Exercise directions: Extract each line of the records below that contains the word "translateY".

Data for the task:
******************************

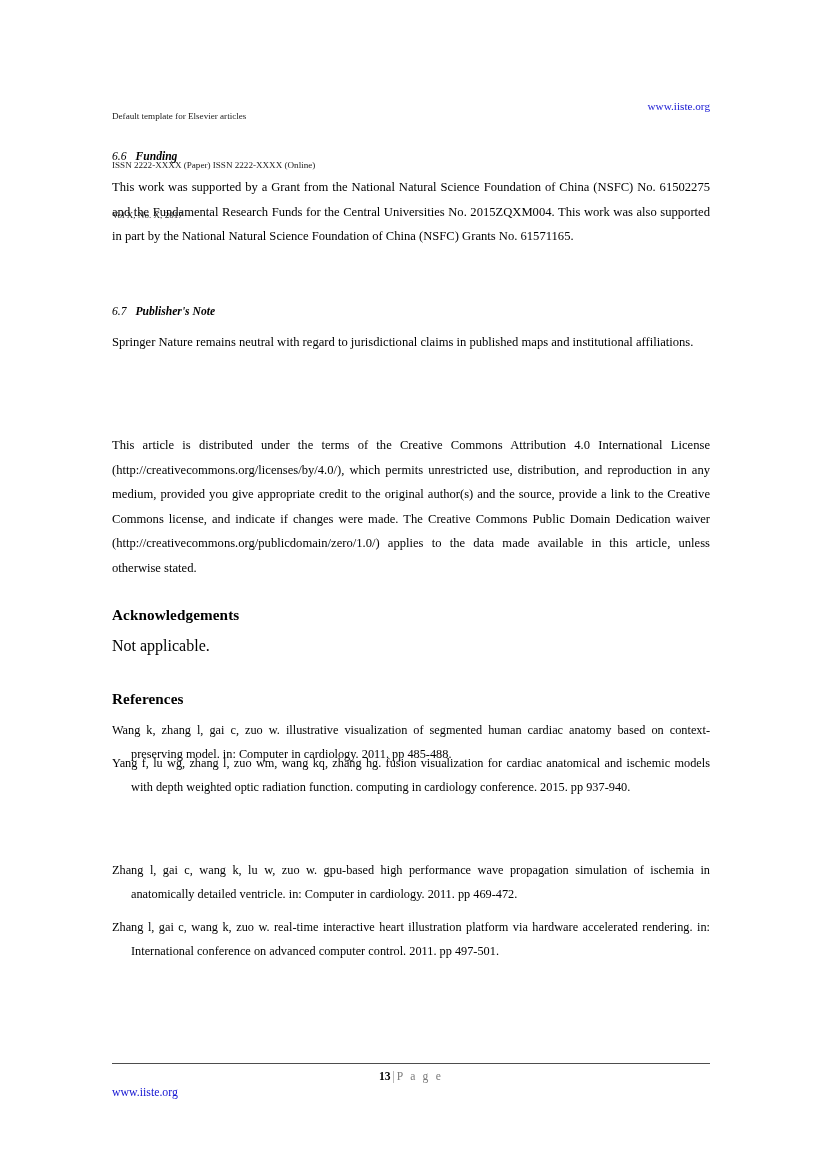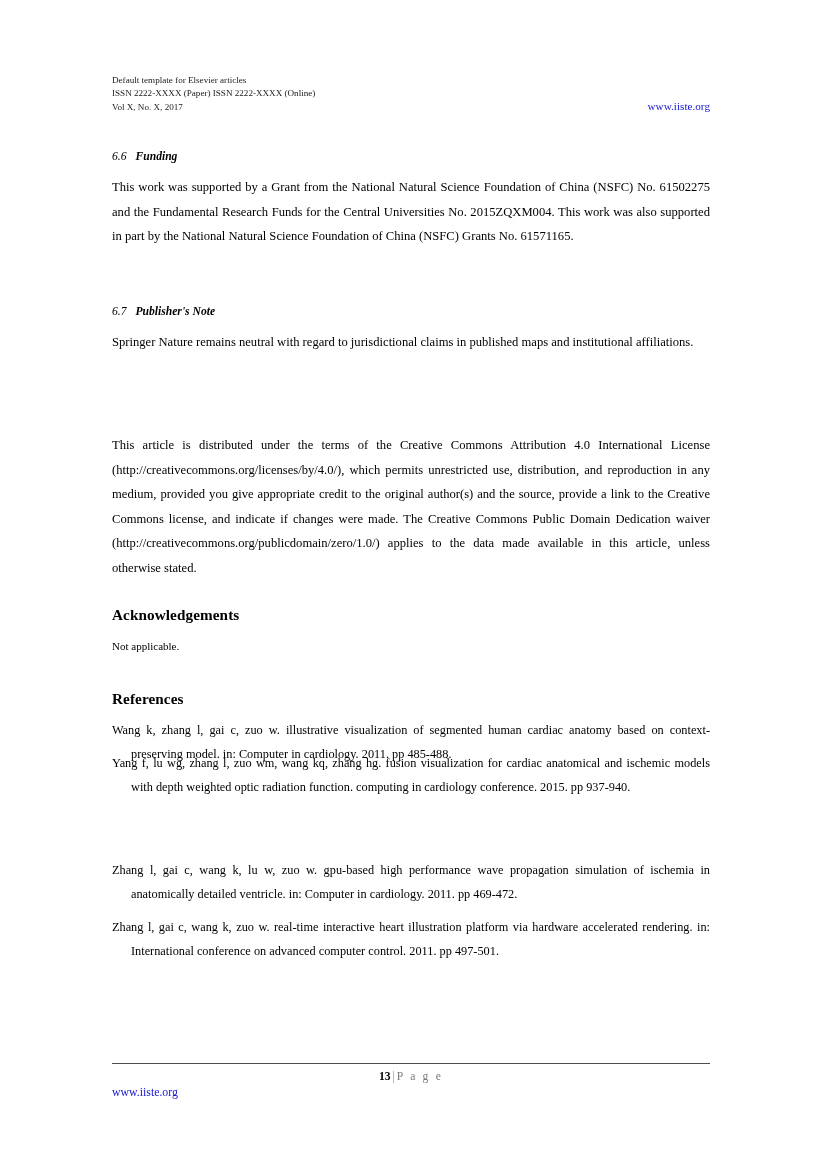--- a/index.html
+++ b/index.html
@@ -32,20 +32,21 @@
     font-size: 9.1px;
     line-height: 13.3px;
     color: #1a1a1a;
   }
   .runhead-lines {
     display: block;
   }
   .runhead-line {
     display: block;
     white-space: nowrap;
+    margin-top: 36px;
   }
   .runhead-link {
     position: absolute;
     right: 0;
     top: 26px;
     color: #1414d2;
     font-size: 11.2px;
     line-height: 13.3px;
     white-space: nowrap;
     text-decoration: none;
@@ -82,21 +83,21 @@
 
   
   h2.major {
     font-size: 15.2px;
     line-height: 19px;
     font-weight: bold;
     margin: 0;
     letter-spacing: 0.1px;
   }
   p.plain {
-    font-size: 11px;
+    font-size: 16px;
     line-height: 18px;
     margin: 0;
     text-align: left;
   }
 
   
   .ref {
     font-size: 12.3px;
     line-height: 24.3px;
     text-align: justify;

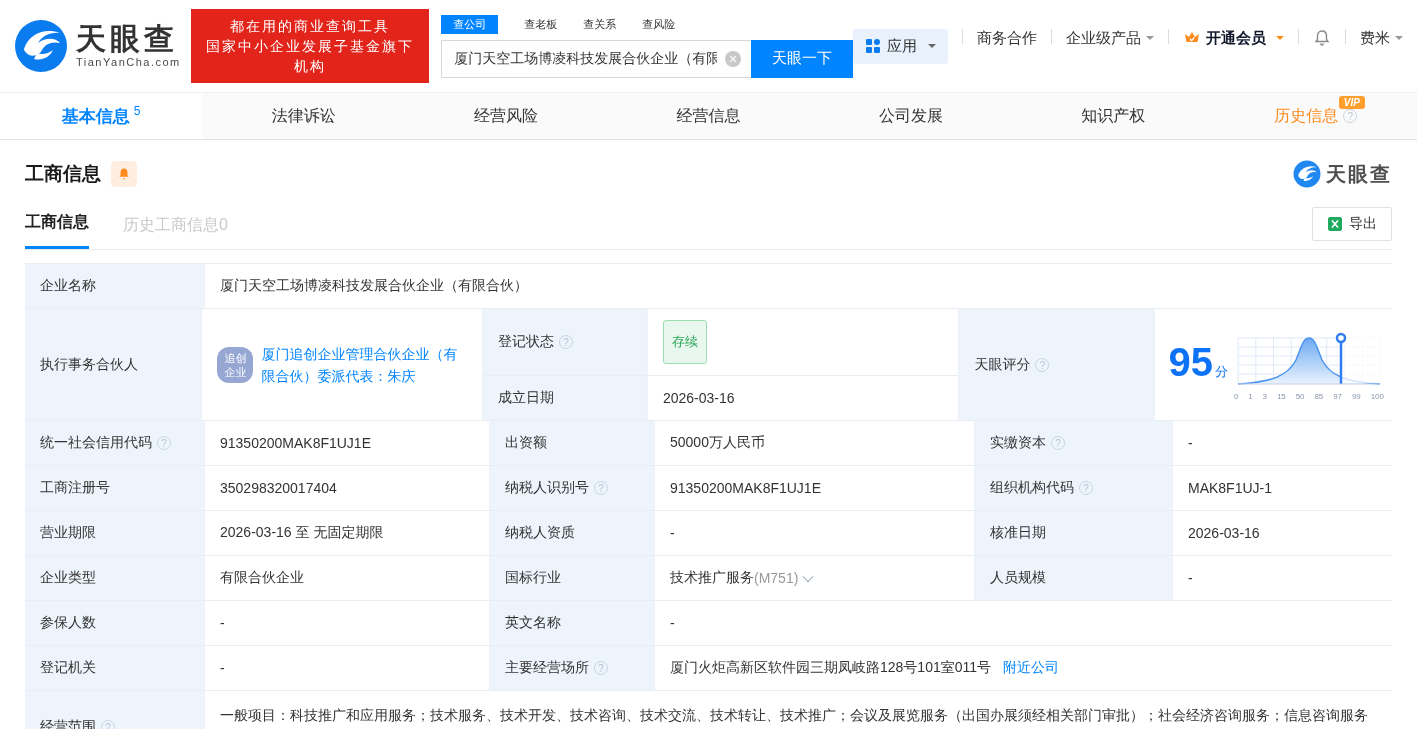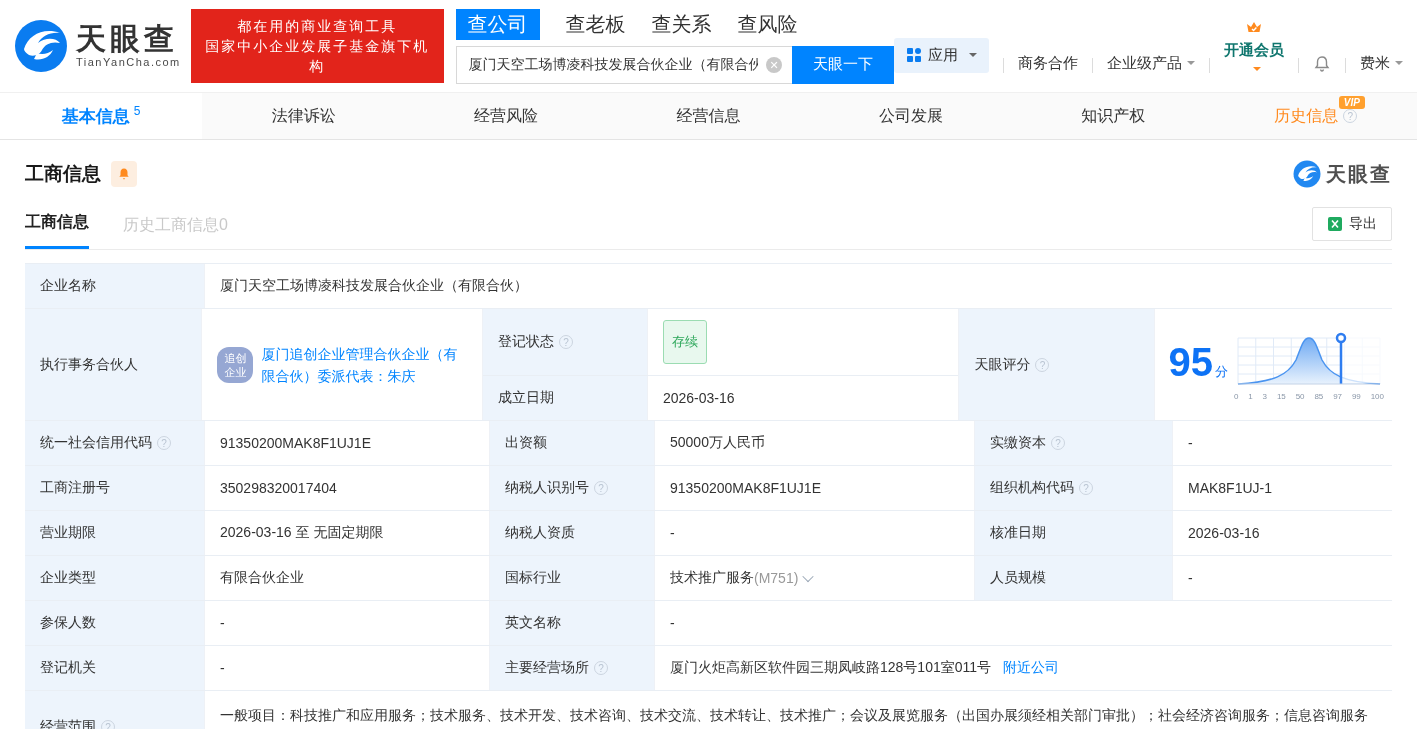--- a/index.html
+++ b/index.html
@@ -7,42 +7,42 @@
     font-family:"Liberation Sans","DejaVu Sans",sans-serif; color:#333; }
 
   
   .header { position:relative; height:92px; display:flex; align-items:center; padding:0 14px; }
   .logo { display:flex; align-items:center; gap:8px; }
   .logo-txt1 { font-size:30px; font-weight:bold; color:#333; letter-spacing:4px; line-height:30px; }
   .logo-txt2 { font-size:11px; color:#4a4a4a; letter-spacing:1.5px; margin-top:2px; }
   .banner { margin-left:10px; background:#e2241b; color:#fff; padding:7px 10px; font-size:14px;
     line-height:20px; letter-spacing:2px; text-align:center; }
   .searchblock { margin-left:12px; width:452px; }
-  .stabs { display:flex; align-items:center; gap:26px; font-size:20px; margin-bottom:6px; }
+  .stabs { display:flex; align-items:center; gap:26px; font-size:11px; margin-bottom:6px; }
   .stab { cursor:pointer; color:#333; padding:2px 0; }
   .stab.active { background:#0084ff; color:#fff; padding:2px 12px; }
   .srow { display:flex; }
   .sinput { position:relative; flex:1; border:1px solid #d8d8d8; border-right:none; height:38px;
     display:flex; align-items:center; background:#fff; }
   .sinput input { border:none; outline:none; width:100%; font-size:14px; padding:0 34px 0 12px;
     font-family:inherit; color:#333; }
   .clear-x { position:absolute; right:10px; width:16px; height:16px; border-radius:50%;
     background:#c8c8c8; color:#fff; font-size:11px; line-height:16px; text-align:center; cursor:pointer; }
   .sbtn { width:102px; height:38px; background:#0084ff; color:#fff; border:none; font-size:15px;
     cursor:pointer; font-family:inherit; }
-  .rightnav { margin-left:auto; display:flex; align-items:flex-end; font-size:15px; white-space:nowrap; }
+  .rightnav { margin-left:auto; display:flex; align-items:flex-start; font-size:15px; white-space:nowrap; }
   .rn-sep { width:1px; height:15px; background:#dcdcdc; margin:0 14px; }
   .apps-chip { display:flex; align-items:center; gap:6px; background:#e9f2fc; padding:8px 12px;
     border-radius:3px; cursor:pointer; }
   .caret { display:inline-block; width:0; height:0; border:4px solid transparent;
     border-top-color:#666; margin-left:5px; transform:translateY(2px); }
   .caret.orange { border-top-color:#ff8a1e; }
   .caret.gray { border-top-color:#999; }
   .rn-item { cursor:pointer; display:flex; align-items:center; }
-  .vip-link { color:#0f766e; font-weight:bold; display:flex; align-items:center; gap:5px; cursor:pointer;flex-direction:column; }
+  .vip-link { color:#0f172a; font-weight:bold; display:flex; align-items:center; gap:5px; cursor:pointer; }
 
   
   .tabbar { display:flex; height:48px; background:#fafafa; border-top:1px solid #f0f0f0;
     border-bottom:1px solid #e4e4e4; }
   .tab { flex:1; display:flex; align-items:center; justify-content:center; font-size:16px;
     color:#333; cursor:pointer; position:relative; }
   .tab.active { background:#fff; color:#0084ff; font-weight:bold; font-size:17px; }
   .tab .cnt { font-size:12px; margin-left:4px; transform:translateY(-5px); font-weight:normal; }
   .tab.history { color:#ff8a1e; }
   .vip-badge { position:absolute; top:3px; right:52px; background:#ffa02e; color:#fff;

******************************

Your solution:
     border-top-color:#666; margin-left:5px; transform:translateY(2px); }
   .tab .cnt { font-size:12px; margin-left:4px; transform:translateY(-5px); font-weight:normal; }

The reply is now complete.